* _REQUIRED ACTION_
Search the records below for the word "APIエンドポイント統合テスト". Copy each line where it occurs.

* _DATASET ENTRIES_
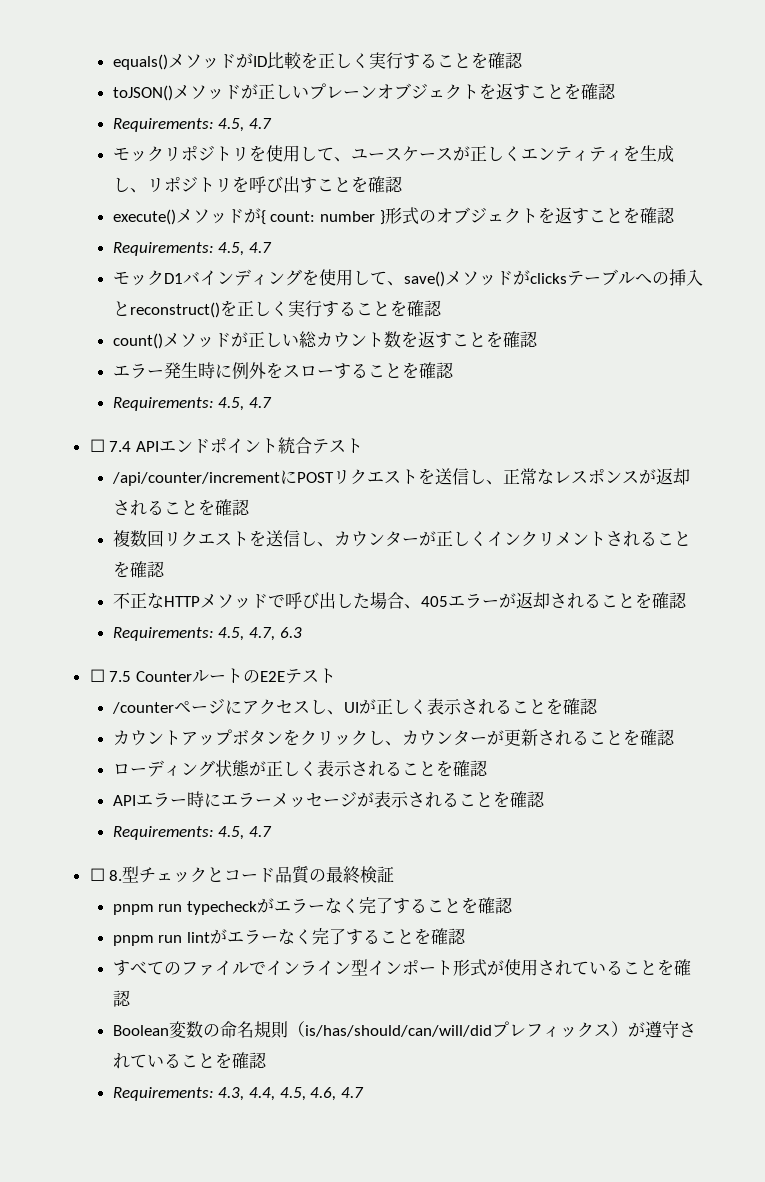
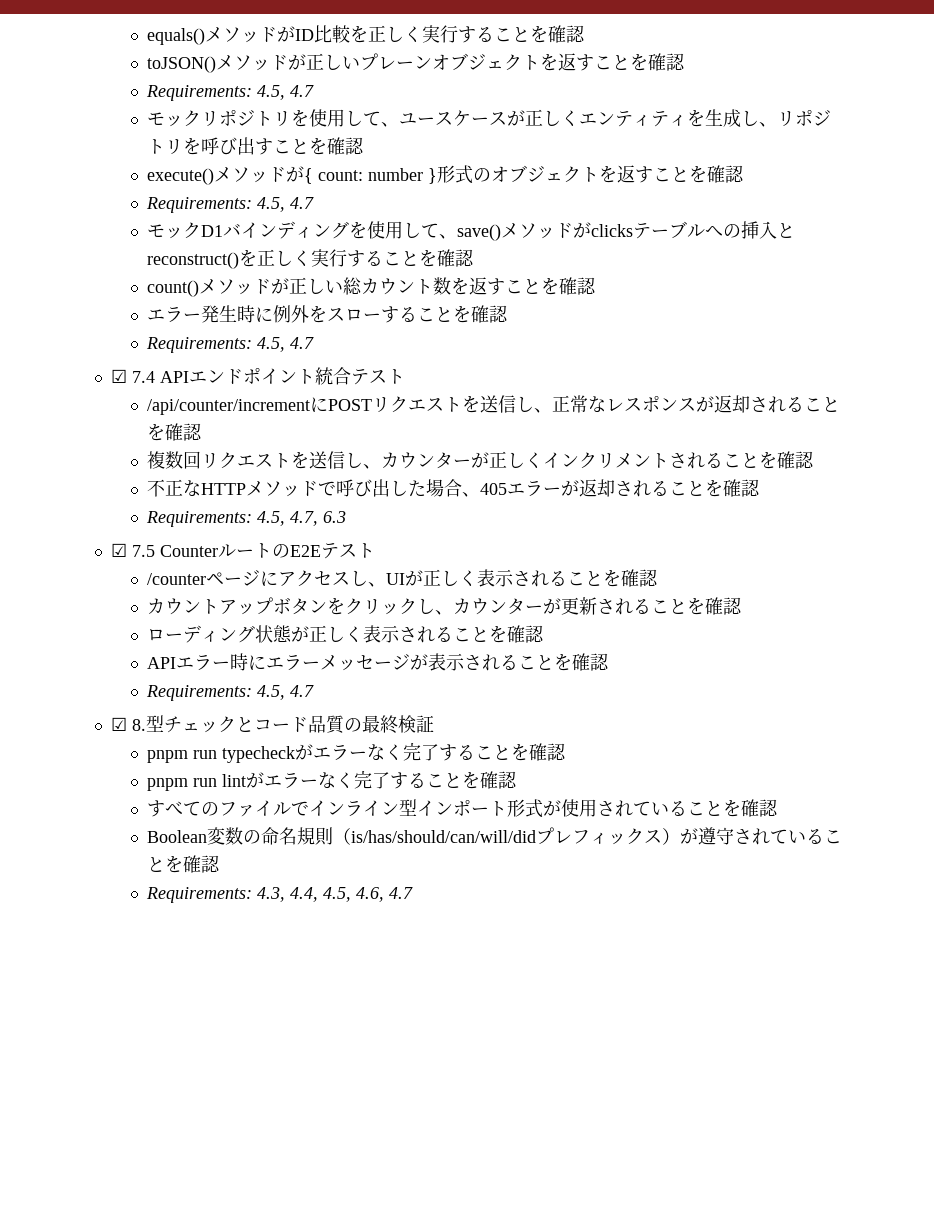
- ☐ 7.4 APIエンドポイント統合テスト
+ ☑ 7.4 APIエンドポイント統合テスト
- ☐ 7.5 CounterルートのE2Eテスト
+ ☑ 7.5 CounterルートのE2Eテスト
- ☐ 8.型チェックとコード品質の最終検証
+ ☑ 8.型チェックとコード品質の最終検証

* _FINAL ANSWER_
- ☐ 7.4 APIエンドポイント統合テスト
+ ☑ 7.4 APIエンドポイント統合テスト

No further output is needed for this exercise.